Building Cloud Platforms as a Service — Key Pillars of Success

Written by jeyabalajis | Published 2023/08/07
Tech Story Tags: devops | cloud-computing | cloud | platform-engineering | paas | the-devops-writing-contest | platform-as-a-service

TLDRBuilding Cloud Platforms as a Service - Key Pillars of Success: - Multi-Tenant Experience - On-boarding and Identity Foundation - Self Service - Security by Defaultvia the TL;DR App

For mature enterprises, planning, building, and managing foundational cloud technology platforms accelerate value for their internal clients. Once these enterprises reach a certain size and level of dependency on technology, establishing these foundational platforms help eliminate complexities, boost the effectiveness of its use base, and help adhere to compliance standards across the enterprise.

Building these foundational platforms as a SaaS (Software as a Service) enables organizations to maximize their client experience and Return on Investment (ROI).

Here is a sample SaaS Journey Framework that breaks down the path to SaaS success into four distinct phases (Business Planning, Product Strategy, Minimum Viable Service, and Launch/Go-To-Market), each representing a critical stage in the move to SaaS.

At a broad level, SaaS Journey Framework allows you to accomplish the following:

  • Articulate the compelling factors for bringing up a Platform as a Service, the Target market within the organization, and the potential customer segments.

  • Have a strategy that articulates a clear set of capabilities/offerings that target specific personas within the consumer base.

  • Identify critical capabilities for your Minimum Viable Service (MVS), and set clear definitions and expectations of the launch, timelines, target customers, and how you will engage potential customers to capture feedback.

  • Before you launch, establish a Customer Advisory Board (CAB) to ingest voice-of-customer feedback and prioritize an appropriate sense of urgency; create measurable product adoption expectations.

In the rest of the sections, we will get into each key pillar of success, as you build out your Cloud Platform as a Service. These key pillars of success can both be treated as a set of design principles and also as recipes for success.

Content Overview

  • Multi-Tenant Experience
  • Control Plane
  • Tenant Workloads Isolation
  • On-boarding and Identity Foundation
  • Self-Service
  • CI/CD Pipeliness as a Service
  • Centrally Managed Products
  • Security by Default
  • Conclusion

Multi-Tenant Experience

When you design your Cloud Platform for housing multiple tenants, you may want to take advantage of the economies of scale that come with sharing infrastructure resources across tenants. Simultaneously, the tenants require some of the resources to be dedicated to them.

Different SaaS models such as Silo, Pool, and Hybrid provide different levels of multi-tenant experience and workload isolation.

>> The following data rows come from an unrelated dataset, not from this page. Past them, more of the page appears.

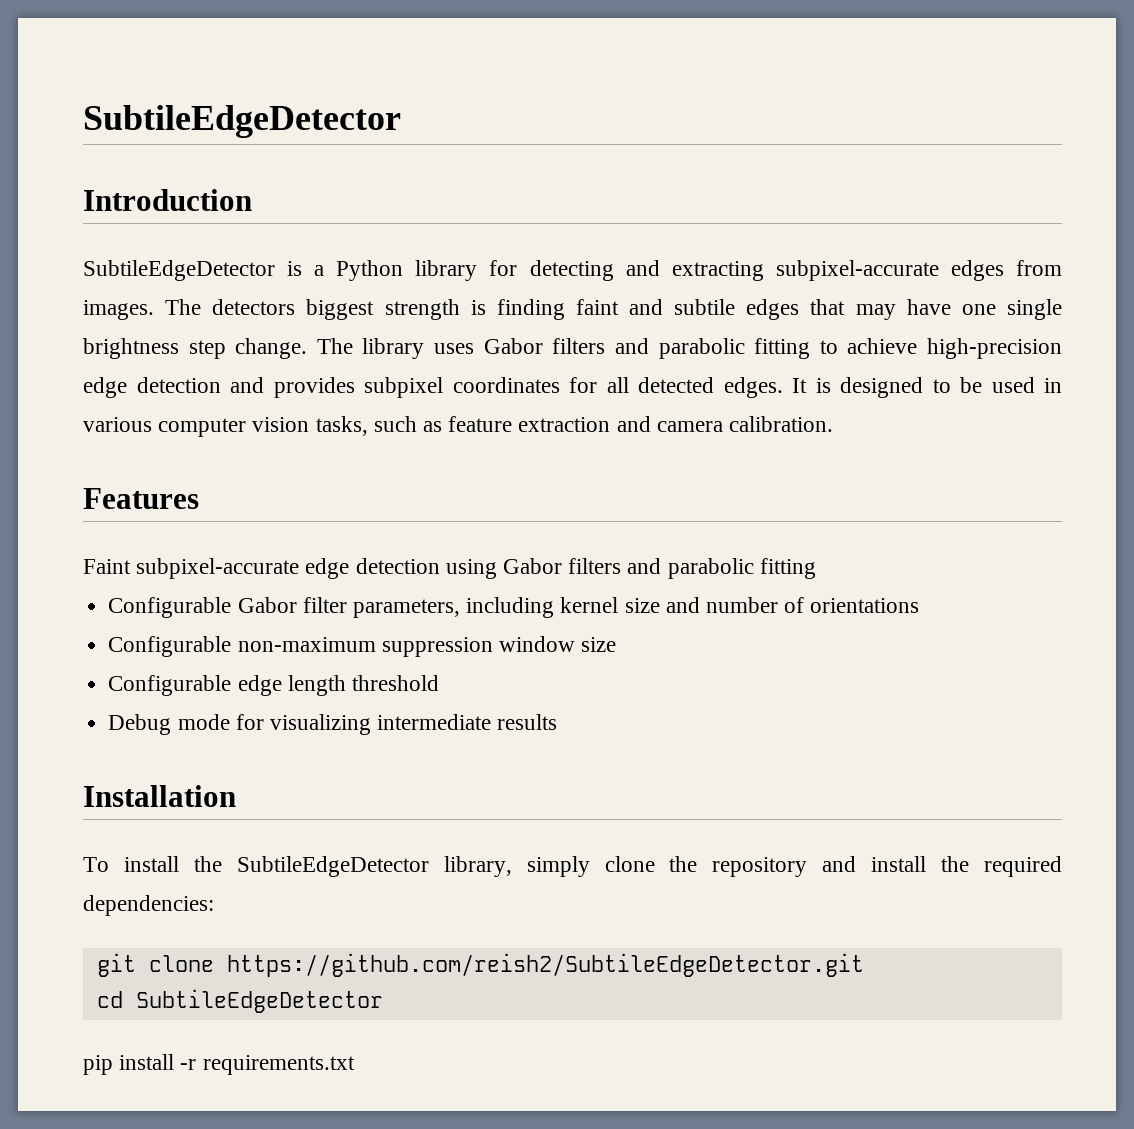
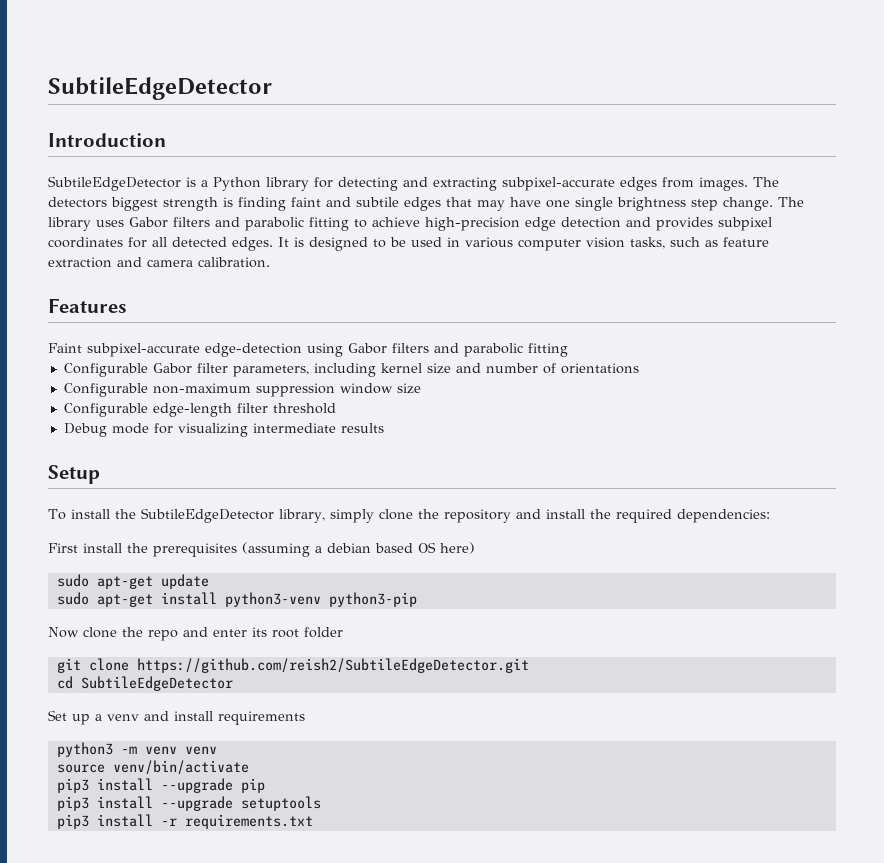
- Faint subpixel-accurate edge detection using Gabor filters and parabolic fitting
+ Faint subpixel-accurate edge-detection using Gabor filters and parabolic fitting
- Configurable edge length threshold
+ Configurable edge-length filter threshold
- Installation
+ Setup
+ First install the prerequisites (assuming a debian based OS here)
+ sudo apt-get update
+ sudo apt-get install python3-venv python3-pip
+ Now clone the repo and enter its root folder
- pip install -r requirements.txt
+ Set up a venv and install requirements
+ python3 -m venv venv
+ source venv/bin/activate
+ pip3 install --upgrade pip
+ pip3 install --upgrade setuptools
+ pip3 install -r requirements.txt

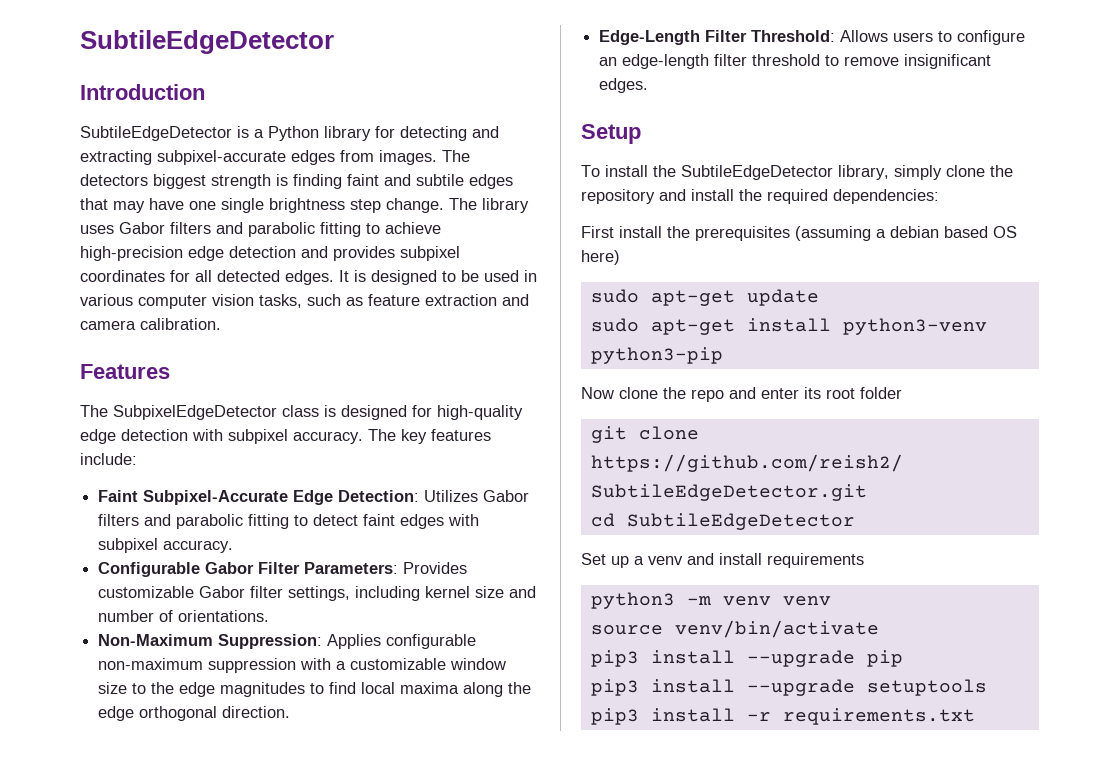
- Faint subpixel-accurate edge-detection using Gabor filters and parabolic fitting
- Configurable Gabor filter parameters, including kernel size and number of orientations
- Configurable non-maximum suppression window size
- Configurable edge-length filter threshold
- Debug mode for visualizing intermediate results
+ The SubpixelEdgeDetector class is designed for high-quality edge detection with subpixel accuracy. The key features include:
+ Faint Subpixel-Accurate Edge Detection: Utilizes Gabor filters and parabolic fitting to detect faint edges with subpixel accuracy.
+ Configurable Gabor Filter Parameters: Provides customizable Gabor filter settings, including kernel size and number of orientations.
+ Non-Maximum Suppression: Applies configurable non-maximum suppression with a customizable window size to the edge magnitudes to find local maxima along the edge orthogonal direction.
+ Edge-Length Filter Threshold: Allows users to configure an edge-length filter threshold to remove insignificant edges.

  • Silo: The silo model refers to an architecture where tenants are provided with dedicated resources. For example, each tenant of your cloud platform may have their own AWS account, that’s vended from a master aws organization’s account.

  • Pool: The pool model refers to an architecture where tenants share resources. These resources typically belong to the base infrastructure. For example, networking services in aws such as NAT Gateway or VPCs could be shared across all your tenants.

  • Hybrid: The hybrid model refers to an architecture where some resources of your platform are implemented in the Silo model and some in the Pool model. This pattern acknowledges the reality that you cannot exclusively design for Silo or Pool.

In scenarios where you must comply with strict workload isolation for teams, choose Silo model. In scenarios where you would benefit from economies of scale (for example, a common set of VPCs, subnets, and NAT Gateway for a set of customers), choose Pool model.

Immaterial of which model you choose, each environment managed by your platform still relies on a shared identity, onboarding, and operational experience where all tenants are managed and deployed via a shared construct. This is where a Control Plane based operation comes in to help.

Control Plane

Control Plane is a management and operations layer that houses central SDKs and CI/CD Pipelines and operates across multiple accounts.

It is a critical part of your multi-tenant strategy that ensures that all your Infrastructure as Code pipelines (including On-boarding pipelines) are unified, and managed through a central account (Single Pane of Glass).

With Control Plane, you can:

  • Launch Base Infrastructure Resources across multiple hosts (aka accounts) through configuration.

  • On-board teams across all your platform-as-service offerings, through a single, automated, repeated process.

  • Manage platform admin CI/CD Pipelines as products, thus achieving standardization across all admin pipelines.

  • Build standard Admin Deployers that enable you to provide CI/CD Pipeline as Services.

Tenant Workloads Isolation

When you build and operate a multi-tenant platform as a service, you must ensure that each tenant is prevented from accessing another tenant’s resources.

The following strategies help in enforcing workloads isolation:

  • Attribute-Based Access Control (ABAC): ABAC is an authorization strategy that defines permissions based on attributes. For example, you can enforce a policy that allows permissions to a user only when the user’s team name tag matches the resource’s team name tag.

  • Name-Based Access Control (NBAC): All resources in your cloud provider may not support ABAC. In such scenarios, the NBAC strategy additionally helps you to enforce permissions to a team based on resource naming convention. For example, you can enforce a policy that allows permissions to a user only when the resource starts with the team name to which a user belongs. Use this as a complementary strategy on & above ABAC.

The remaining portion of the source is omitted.